Helicopter money does not cause deflation

Steve Williamson's latest:

"Next, conduct a thought experiment. What happens if there is an increase in the aggregate stock of liquid assets, say because the Treasury issues more debt? This will in general reduce liquidity premia on all assets, including money and short term debt. But we're in a liquidity trap, and the rates of return on money and short-term government debt are both minus the rate of inflation. Since the liquidity payoffs on money and short-term government debt have gone down, in order to induce asset-holders to hold the money and the short-term government debt, the rates of return on money and short-term government debt must go up. That is, the inflation rate must go down. Going in the other direction, a reduction in the aggregate stock of liquid assets makes the inflation rate go up."

Start in equilibrium. Suppose the helicopters drop more money on the population. People do not wish to hold more money. Because there are diminishing marginal benefits to liquidity, and those marginal benefits are now below the opportunity cost of holding money. So people will try to spend their excess supply of money. This creates an excess demand for goods. This causes the price level to rise. In the new equilibrium, the real value of the total stock of money is the same as it was in the old equilibrium. If the money supply doubles, the equilibrium price level doubles too. And so the marginal benefits of holding money are the same as they were in the old equilibrium.

Update: Bob Murphy has a fine reductio ad absurdum (assume zero real income growth to make Bob's argument more clear):

"…suppose we weren’t talking about a sudden surprise QE announcement. Instead, imagine we are in the midst of a Friedmanite rule where the quantity of money grows at a constant rate–let’s say it’s 2%–year after year, regardless of circumstances. Further suppose this rule has been in place for 10 years, and the public is convinced it will continue to be the rule for as far as the mind can forecast.

Thus, there is no question that we are bouncing from one equilibrium to another. We are in the long-run equilibrium (in terms of any standard way you are going to model such a situation). Now, within this long-run equilibrium path, Williamson could still make his claim: Each year, the rate of inflation has to perpetually fall, because each year you have to convince the public to hold more cash than they held the previous year. Thus, for any positive growth in the quantity of money, the rate of price inflation must constantly fall."

Update2: which explains why Zimbabwe had hyperdeflation.

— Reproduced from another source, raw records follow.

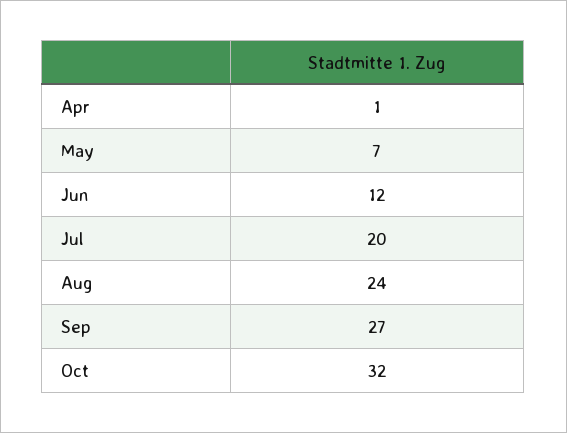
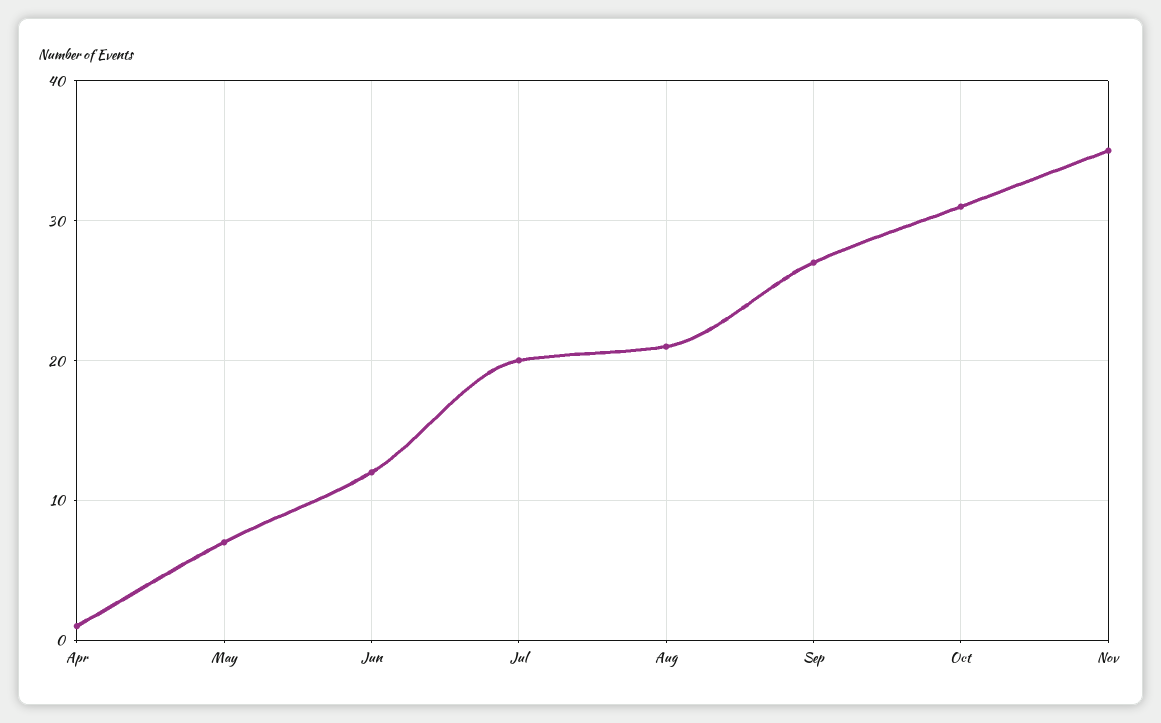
Aug: 24 -> 21
Oct: 32 -> 31
Nov: none -> 35

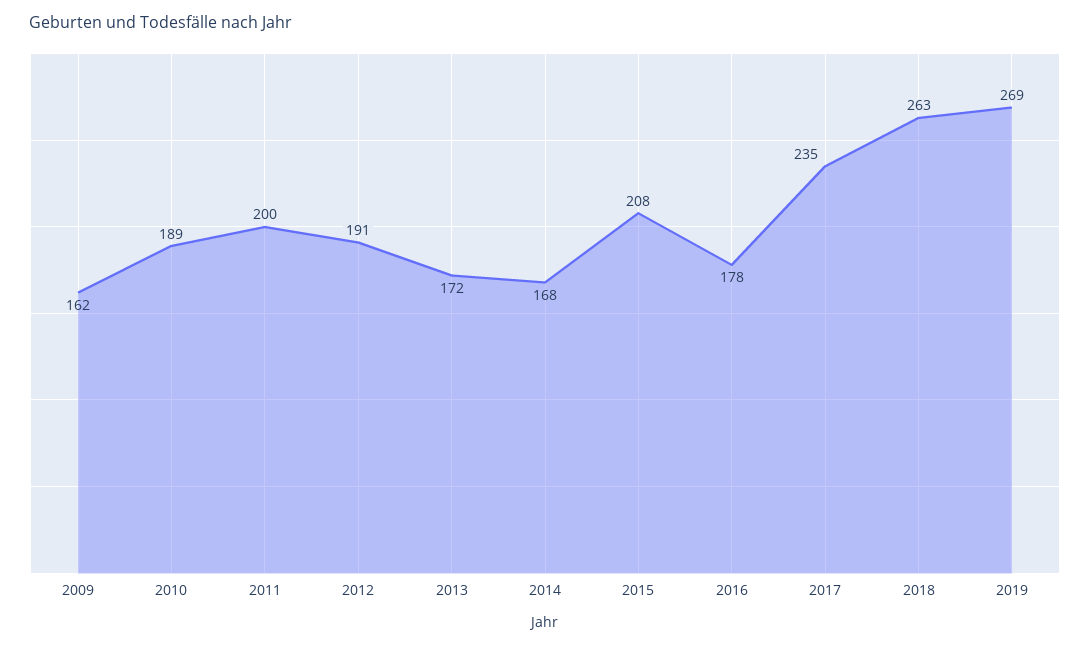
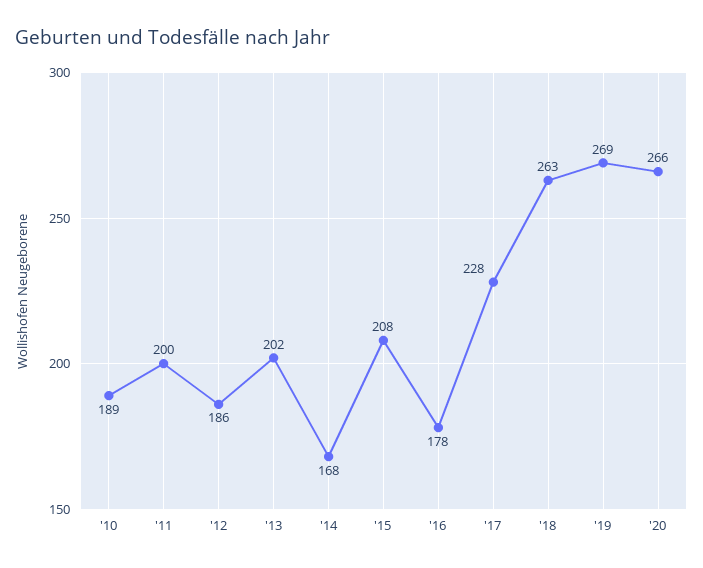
2009: 162 -> none
2012: 191 -> 186
2013: 172 -> 202
2017: 235 -> 228
'20: none -> 266

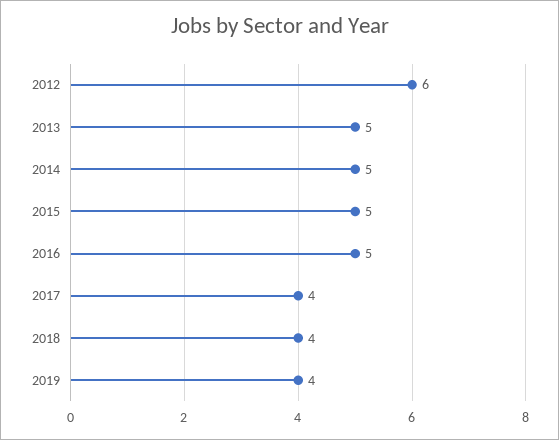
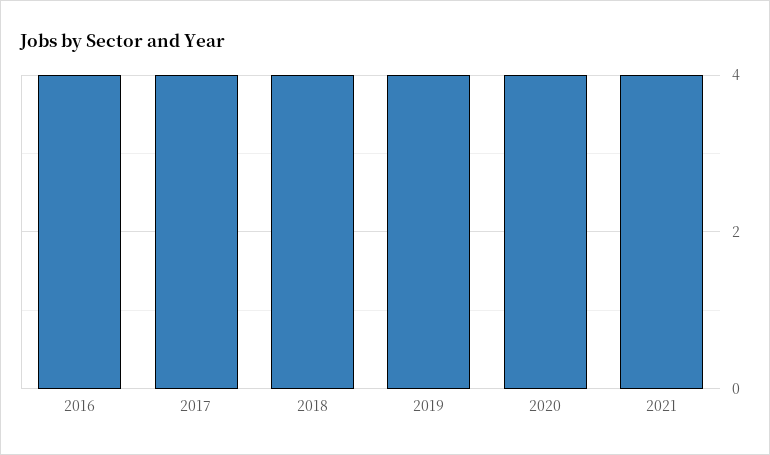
2012: 6 -> none
2013: 5 -> none
2014: 5 -> none
2015: 5 -> none
2016: 5 -> 4
2020: none -> 4
2021: none -> 4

Can somebody resurrect David Hume?

81 comments

  1. Keshav Srinivasan's avatar
    Keshav Srinivasan · · Reply

    Did you see Williamson’s latest?
    newmonetarism.blogspot.ca/2013/12/intuition-part-ii.html

  2. Nick Rowe's avatar
    Nick Rowe · · Reply

    jonah: Dunno. I gotta give Steve credit for writing that Intuition post. It was very clear, and I was following fine up till the bit I quoted above. And then it was also very clear to me just where his reasoning went wrong.

  3. Nick Rowe's avatar
    Nick Rowe · · Reply

    Keshav: yes. I skimmed it. It’s not really addressing the problem I’m talking about here. But I have a hunch it might be an interesting post in it’s own right, even if it’s not quite right. Liquidity does matter, for trade. And recessions are declines in trade.

  4. Vaidas Urba's avatar

    Nick,
    I think you haven’t read Steve’s latest post yet.
    You are still reasoning from the price change, you focus on prices while ignoring NGDP. When the stock of liquid assets increases, NGDP grows – this is the uncontroversial part. Only the following is controversial – how much do real rates change when NGDP goes up? Steve says real rates rise so much that in the new equilibrium with higher stock of liquid assets the marginal benefit of liquidity goes up, not down.
    Regarding empirical issues, I am not ready to agree with Steve yet. I am a card carrying market monetarist and the main benefit of QE today is higher AD. However, Steve is right in reminding that there are AS benefits too.

  5. Market Fiscalist's avatar
    Market Fiscalist · · Reply

    Min: Good point. Here some more thoughts:
    Assume 2 reasons to hold money at a given point in time
    1) to spend it at some point ion the future
    2) to get a return on it
    If people end up with more money than they previously had and the return on it has not changed then they will spend it.
    But if you think that the liquidity trap means that increasing the money supply won’t increase spending then this can’t happen. It would be logical to assume that its the return on money that must do the adjusting (via deflation). This would be true whether or not you have a good explanation for the mechanics of what drives the deflation .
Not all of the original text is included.